W poprzednich meczach spisywałyście się bardzo dobrze i macie już na rozkładzie m.in. Chemika Police.
– Byłyśmy jak dotąd zadowolone z początku sezonu w naszym wykonaniu. W Rzeszowie nie pokazałyśmy jednak naszych atutów i tego poziomu, który prezentowałyśmy w poprzednich spotkaniach. Jesteśmy rozczarowane, że tak się stało. Musimy jak najszybciej wyciągnąć wnioski z tej porażki i zaprezentować się znacznie lepiej w następnym meczu. Obyśmy jak najszybciej odzyskały naszą siłę, energię i powalczyły w środę o zwycięstwo.
Wasze cele i oczekiwania na ten sezon pewnie są wysokie, biorąc pod uwagę poprzednie rozgrywki, w których miałyście szansę powalczyć o medal.
– W zeszłym sezonie koronawirus zatrzymał nas tuż przed fazą play-off i nie było nam dane pokusić się o jeszcze lepszy wynik.

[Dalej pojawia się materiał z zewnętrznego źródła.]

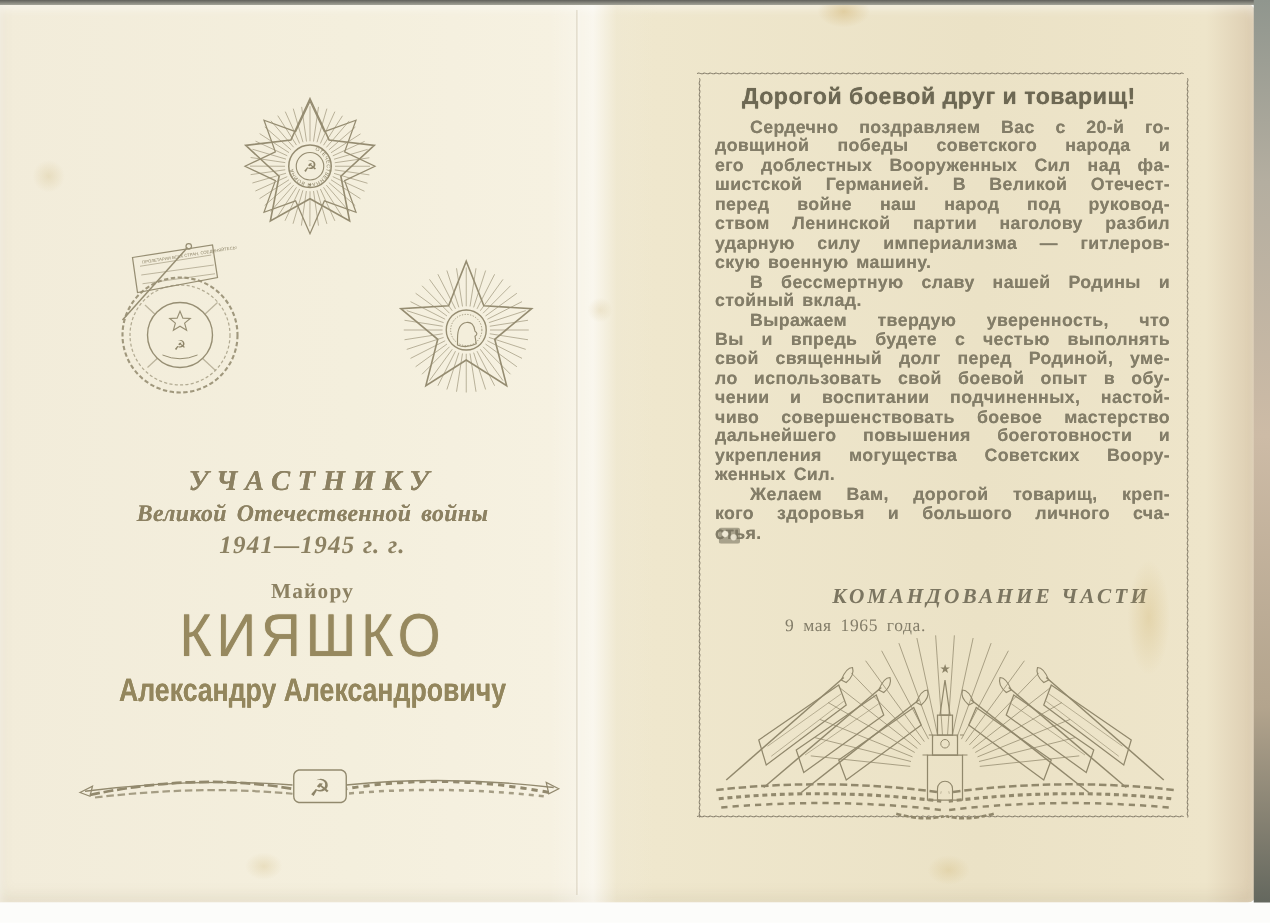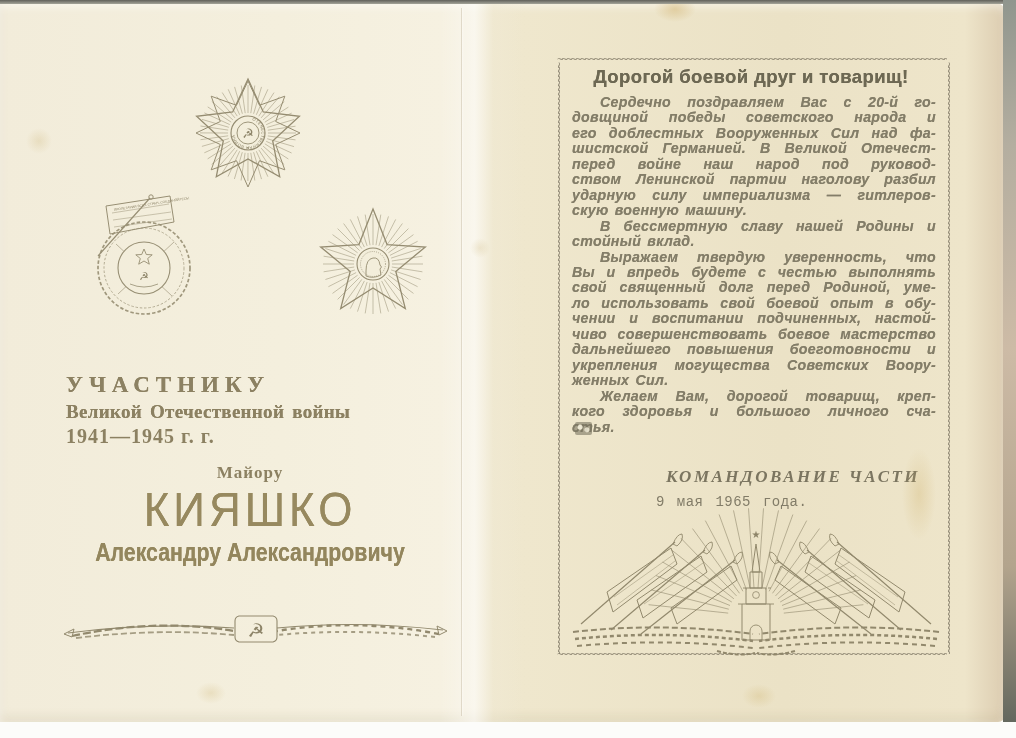--- a/index.html
+++ b/index.html
@@ -27,22 +27,22 @@
   .s3{left:26px;top:128px;width:26px;height:26px;background:radial-gradient(closest-side,rgba(190,160,84,.20),rgba(190,160,84,0));}
   .s4{left:196px;top:682px;width:30px;height:22px;background:radial-gradient(closest-side,rgba(196,166,90,.22),rgba(196,166,90,0));}
   .s5{left:742px;top:684px;width:34px;height:24px;background:radial-gradient(closest-side,rgba(202,172,96,.26),rgba(202,172,96,0));}
   .s6{left:470px;top:238px;width:20px;height:20px;background:radial-gradient(closest-side,rgba(190,160,84,.18),rgba(190,160,84,0));}
 
   svg{position:absolute;overflow:visible;}
   svg *{vector-effect:non-scaling-stroke;}
   .art{stroke:#8d8468;fill:none;stroke-width:1;}
 
   
-  .lp-head{position:absolute;left:66px;top:372px;width:390px;
-        color:#8c8162;font-family:"Liberation Serif",serif;font-weight:bold;}
+  .lp-head{position:absolute;left:55px;top:372px;width:390px;text-align:center;
+        color:#8c8162;font-family:"Liberation Serif",serif;font-weight:bold;font-style:italic;}
   .lp-participant{font-size:23px;letter-spacing:6px;text-shadow:0 0 .5px #8c8162;}
   .lp-war{font-size:19px;margin-top:3px;word-spacing:3px;letter-spacing:.3px;text-shadow:0 0 .4px #8c8162;}
   .lp-years{font-size:20px;margin-top:2px;letter-spacing:1px;}
   .lp-rank{position:absolute;left:55px;top:463px;width:390px;text-align:center;
         font-family:"Liberation Serif",serif;font-weight:bold;font-size:17px;
         letter-spacing:1px;color:#8c8162;}
   .lp-surname{position:absolute;left:55px;top:484px;width:390px;text-align:center;
         font-size:44px;letter-spacing:4px;color:#97895f;transform:scaleY(1.1);
         text-shadow:0 0 .6px #97895f;}
   .lp-names{position:absolute;left:55px;top:537px;width:390px;text-align:center;
@@ -59,35 +59,35 @@
   .wave-right{left:952px;top:62px;width:592px;height:10px;transform-origin:0 0;transform:rotate(90deg);}
 
   
   .rp-title{position:absolute;left:565px;top:66px;width:372px;text-align:center;
         font-size:18.5px;font-weight:bold;letter-spacing:.4px;color:#6d6853;
         text-shadow:0 0 .6px #6d6853;}
   .rp-body{position:absolute;left:572px;top:95px;width:364px;
         font-size:14.2px;font-weight:bold;line-height:15.45px;color:#837d68;
         letter-spacing:.3px;word-spacing:2px;text-shadow:0 0 .5px rgba(131,125,104,.8);}
   .para{position:relative;}
-  .para .line{text-align:justify;text-align-last:justify;font-style:italic;}
+  .para .line{text-align:justify;text-align-last:justify;}
   .para .line:first-child{text-indent:28px;}
   .para .line:last-child{text-align-last:left;}
   .smudge{position:absolute;left:575px;top:422px;width:17px;height:13px;border-radius:2px;
         background:
           radial-gradient(circle at 30% 40%,rgba(245,240,220,.9) 0 2px,transparent 3px),
           radial-gradient(circle at 70% 60%,rgba(245,240,220,.8) 0 2px,transparent 3px),
           rgba(122,116,96,.6);
         filter:blur(.4px);}
   .rp-signature{position:absolute;left:572px;top:467px;width:364px;text-align:center;
         padding-left:78px;box-sizing:border-box;
         font-family:"Liberation Serif",serif;font-style:italic;font-weight:bold;
         font-size:17px;letter-spacing:2.5px;color:#7b7560;}
-  .rp-date{position:absolute;left:656px;top:494px;
-        font-family:Liberation Mono, monospace;font-size:14px;letter-spacing:.5px;
+  .rp-date{position:absolute;left:628px;top:494px;
+        font-family:Liberation Serif, serif;font-size:14px;letter-spacing:.5px;
         word-spacing:3px;color:#827c68;}
 </style>
 </head>
 <body>
 
 <div class="scan">
   <div class="paper"></div>
   <div class="fold"></div>
   <div class="crease"></div>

Byłyśmy jednak dla wszystkich pozytywnym zaskoczeniem. Nikt nie stawiał na to, że będziemy tak wysoko w tabeli, ale teraz poprzeczka poszła w górę, bo wszyscy już liczą się z nami i stawiają nas w gronie jednego z faworytów rozgrywek. Nie jesteśmy rewelacją, która wszystkich pozytywnie zaskakuje tylko drużyną, na której ciąży jeszcze większa odpowiedzialność. Musimy więc dawać z siebie jeszcze więcej i zadbać o to, aby to przygotowanie i koncentracja na każdym kolejnym spotkaniu były u nas na jak najwyższym poziomie. Na pewno jest to dla nas cięższa sytuacja niż w poprzednich rozgrywkach, ale mam nadzieję, że poradzimy sobie także w tej innej roli. Mecz w Rzeszowie nam nie wyszedł, ale przed nami kolejne spotkania, w których będziemy już silniejsze i bardziej wymagające dla rywalek.
Jak pani ocenia poziom TAURON Ligi, w której od początku sezonu nie brakuje dobrej siatkówki i niespodziewanych wyników?
– Moim zdaniem już możemy stwierdzić, że poziom ligi w tym sezonie będzie wyższy niż w poprzednim. Jestem więc bardzo zadowolona, że mogę grać w Polsce, gdzie rozgrywki są bardzo profesjonalnie zorganizowane, nie brakuje mocnych zawodniczek i poziom gry jest wysoki. Nie brakuje tutaj silnych zespołów i dobrych trenerów. Dla mnie to świetna okazja, żeby zbierać cenne doświadczenie i podwyższyć poziom swojej gry, także pod względem indywidualnym. Jestem szczęśliwa, że gram w TAURON Lidze, w bardzo dobrym zespole.